Nonoperative Treatment of Cervical Disc Herniation

By: ALI E. GUY, M.D., Director of Pain Management, Medalliance, Bronx, NY
Thursday, December 13, 2012

The treatment for nonoperative cervical disc herniation begins with an accurate history and physical examination. There may be other comorbidities present with cervical disc herniation, such as shoulder problems, fibromyalgia or myofascial pain syndromes. The source of pain can be from muscle, nerve root, disc or facet. Most cervical disc herniations improve on their own within six to 12 weeks with little or no treatment. Less than 3% require surgery. 

Cause of Cervical Disc Herniation

In a young, healthy adult, the most common cause of disc herniation is a sudden stress, such as trauma. This occurs during movements resulting from sudden flexion, extension, twisting or rotational forces working on the spine. It may also result from a fall or an automobile accident. It can occur immediately, gradually, or over weeks or months. Other causes of disc herniation can be the aging process, poor posture and a stressful job.

The diagnostic approach begins with a good history, physical exam and plain X-rays to rule out other problems, such as infections or severe arthritis causing osteophytes, which lead to nerve root compression that can cause radiculopathy. MRIs are often used to assess cervical spinal cord pathology to see if there are small or large disc herniations, severe spinal stenosis, facet arthropathy or possibly a tumor compressing the nerve root.

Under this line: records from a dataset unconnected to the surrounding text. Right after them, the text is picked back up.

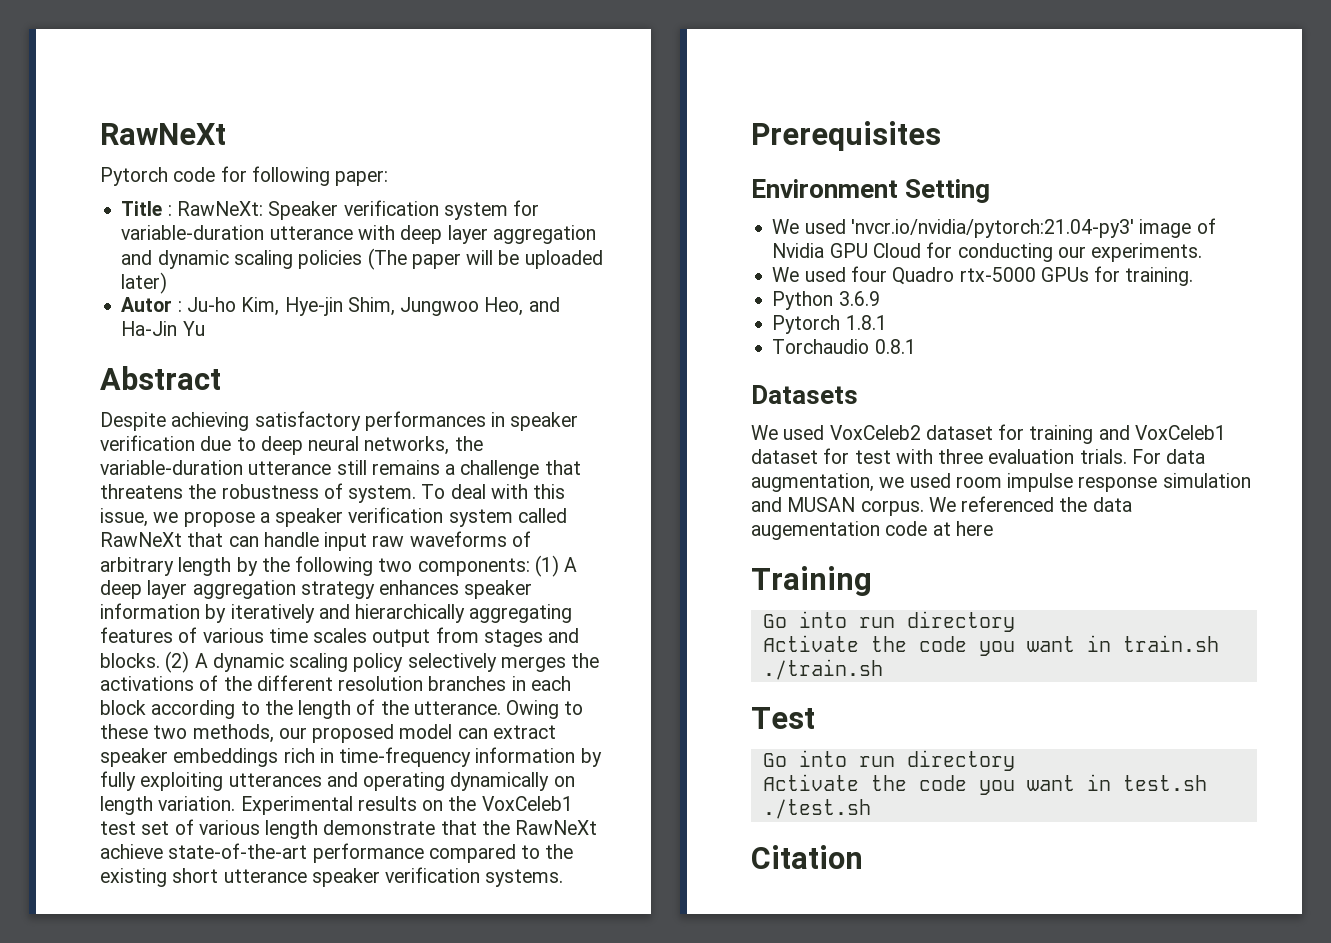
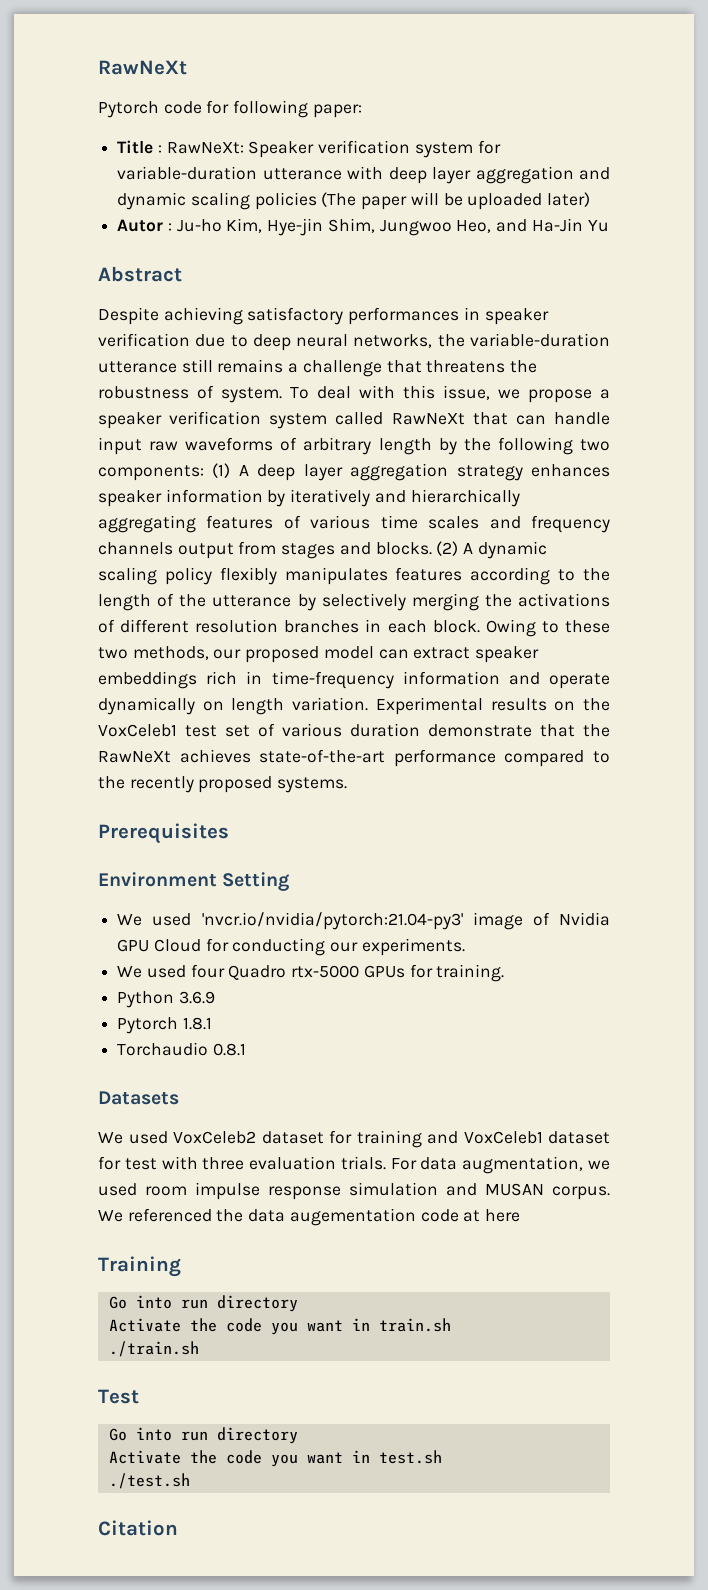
- To deal with this issue, we propose a speaker verification system called RawNeXt that can handle input raw waveforms of arbitrary length by the following two components: (1) A deep layer aggregation strategy enhances speaker information by iteratively and hierarchically aggregating features of various time scales output from stages and blocks.
+ To deal with this issue, we propose a speaker verification system called RawNeXt that can handle input raw waveforms of arbitrary length by the following two components: (1) A deep layer aggregation strategy enhances speaker information by iteratively and hierarchically aggregating features of various time scales and frequency channels output from stages and blocks.
- (2) A dynamic scaling policy selectively merges the activations of the different resolution branches in each block according to the length of the utterance.
+ (2) A dynamic scaling policy flexibly manipulates features according to the length of the utterance by selectively merging the activations of different resolution branches in each block.
- Owing to these two methods, our proposed model can extract speaker embeddings rich in time-frequency information by fully exploiting utterances and operating dynamically on length variation.
+ Owing to these two methods, our proposed model can extract speaker embeddings rich in time-frequency information and operate dynamically on length variation.
- Experimental results on the VoxCeleb1 test set of various length demonstrate that the RawNeXt achieve state-of-the-art performance compared to the existing short utterance speaker verification systems.
+ Experimental results on the VoxCeleb1 test set of various duration demonstrate that the RawNeXt achieves state-of-the-art performance compared to the recently proposed systems.

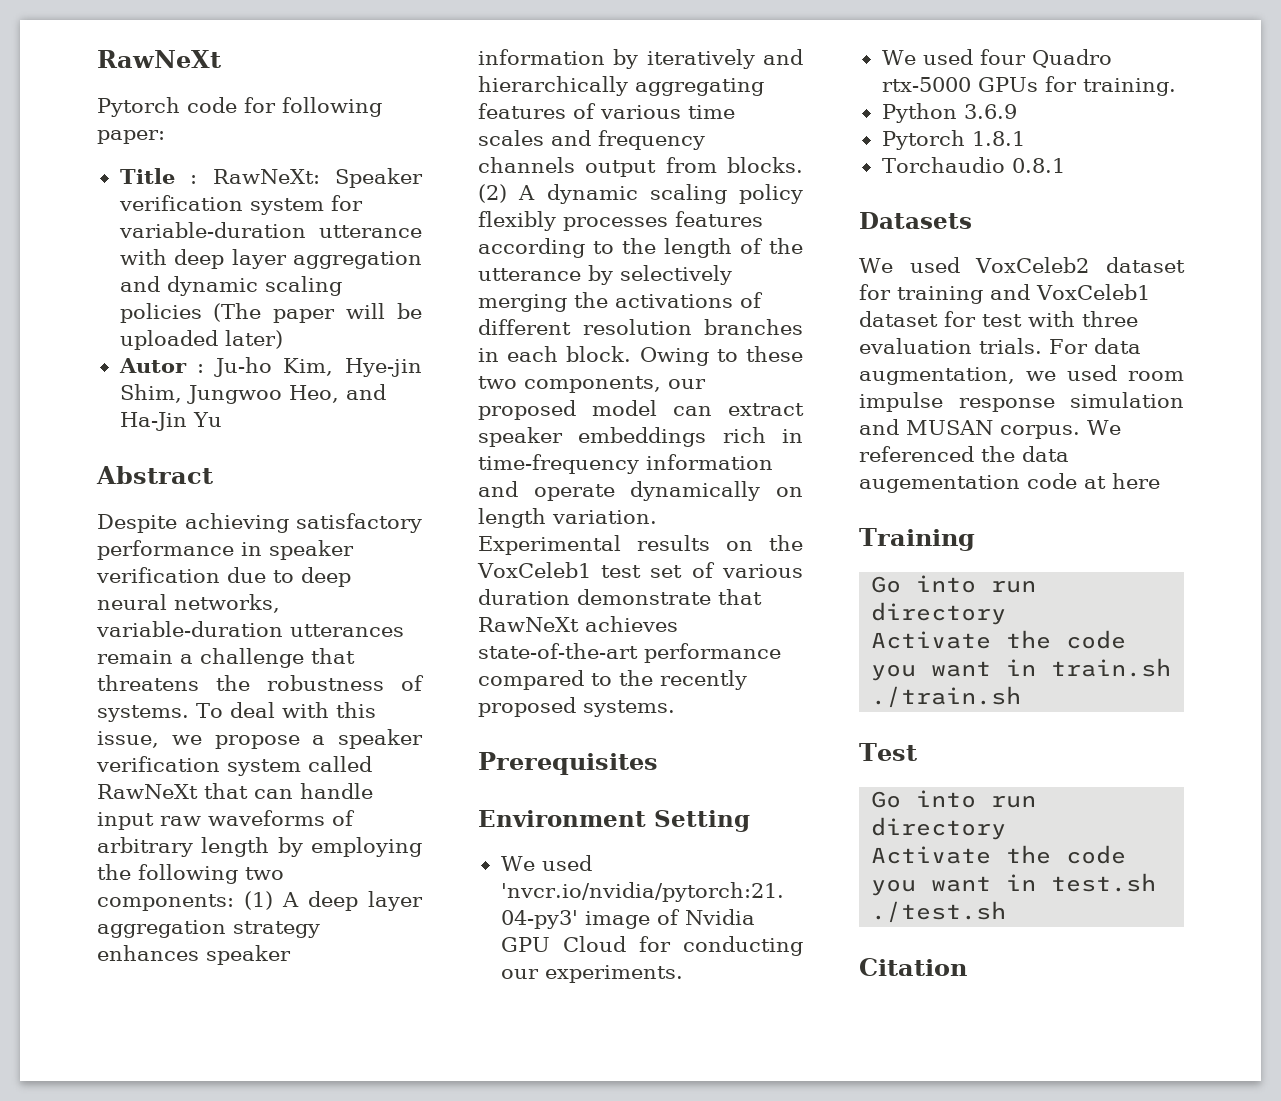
- Despite achieving satisfactory performances in speaker verification due to deep neural networks, the variable-duration utterance still remains a challenge that threatens the robustness of system.
+ Despite achieving satisfactory performance in speaker verification due to deep neural networks, variable-duration utterances remain a challenge that threatens the robustness of systems.
- To deal with this issue, we propose a speaker verification system called RawNeXt that can handle input raw waveforms of arbitrary length by the following two components: (1) A deep layer aggregation strategy enhances speaker information by iteratively and hierarchically aggregating features of various time scales and frequency channels output from stages and blocks.
+ To deal with this issue, we propose a speaker verification system called RawNeXt that can handle input raw waveforms of arbitrary length by employing the following two components: (1) A deep layer aggregation strategy enhances speaker information by iteratively and hierarchically aggregating features of various time scales and frequency channels output from blocks.
- (2) A dynamic scaling policy flexibly manipulates features according to the length of the utterance by selectively merging the activations of different resolution branches in each block.
+ (2) A dynamic scaling policy flexibly processes features according to the length of the utterance by selectively merging the activations of different resolution branches in each block.
- Owing to these two methods, our proposed model can extract speaker embeddings rich in time-frequency information and operate dynamically on length variation.
+ Owing to these two components, our proposed model can extract speaker embeddings rich in time-frequency information and operate dynamically on length variation.
- Experimental results on the VoxCeleb1 test set of various duration demonstrate that the RawNeXt achieves state-of-the-art performance compared to the recently proposed systems.
+ Experimental results on the VoxCeleb1 test set of various duration demonstrate that RawNeXt achieves state-of-the-art performance compared to the recently proposed systems.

Electromyography is a very useful tool used in cases of radiculopathy or any unexplained arm pain lasting more than three to four weeks with or without any neurological deficits.

Available Treatment Options

Medications: Commonly used over-the-counter analgesics, such as plain Tylenol, Advil or Aleve; Nonsteroidal anti-inflammatory drugs; Oral steroids with tapering; Muscle relaxants; Topical pain medications, such as Lidoderm patch and Terocin lotion (combination of four different topical agents such as capsaicin, lidocaine, menthol and salicylates); Narcotic analgesics (which should only be used short term — no more than one to three weeks)

Physical therapy is one of the most popular, widely used and effective means of safely treating cervical disc herniation.

Chiropractic: Only low-velocity, gentle mobilization techniques should be used; all high-velocity techniques should be avoided.

Spinal decompression table: This has some role, but its efficacy has not yet been proven. The treatment is expensive and is usually not covered by third-party insurance companies.

Bracing: This helps but should only be used for a few days. (Patients should never go to bed with braces on.)

Interventional Pain Management Procedures

Trigger point injections: This procedure is used to inactivate trigger points and provide prompt relief 
of symptoms.

Cervical steroid interlaminar epidural injections: The first cervical epidural injection is both diagnostic and therapeutic. It is usually injected at the level of C7-T1 by way of an interlaminar approach. If the first injection gives the patient significant relief, the next one could be tried in two weeks. If that continues to give the patient relief, a third injection could be administered typically two months later.

Cervical facet injections: In cases where the cervical disc herniation exists with cervical facet arthropathy and the patient has had three cervical epidural injections, the patient is a candidate for diagnostic and therapeutic first cervical facet injection. If this works, as many as three can be given.

Radiofrequency ablation is a procedure used when the patient has responded to cervical facet injections and the terminal branches of the medial branches are burnt off by either pulsed radiofrequency or heat.

Dorsal column stimulation implant: If all of the above treatments fail, the patient is now a surgical candidate and should be referred promptly to a spinal surgeon or neurosurgeon for surgical intervention.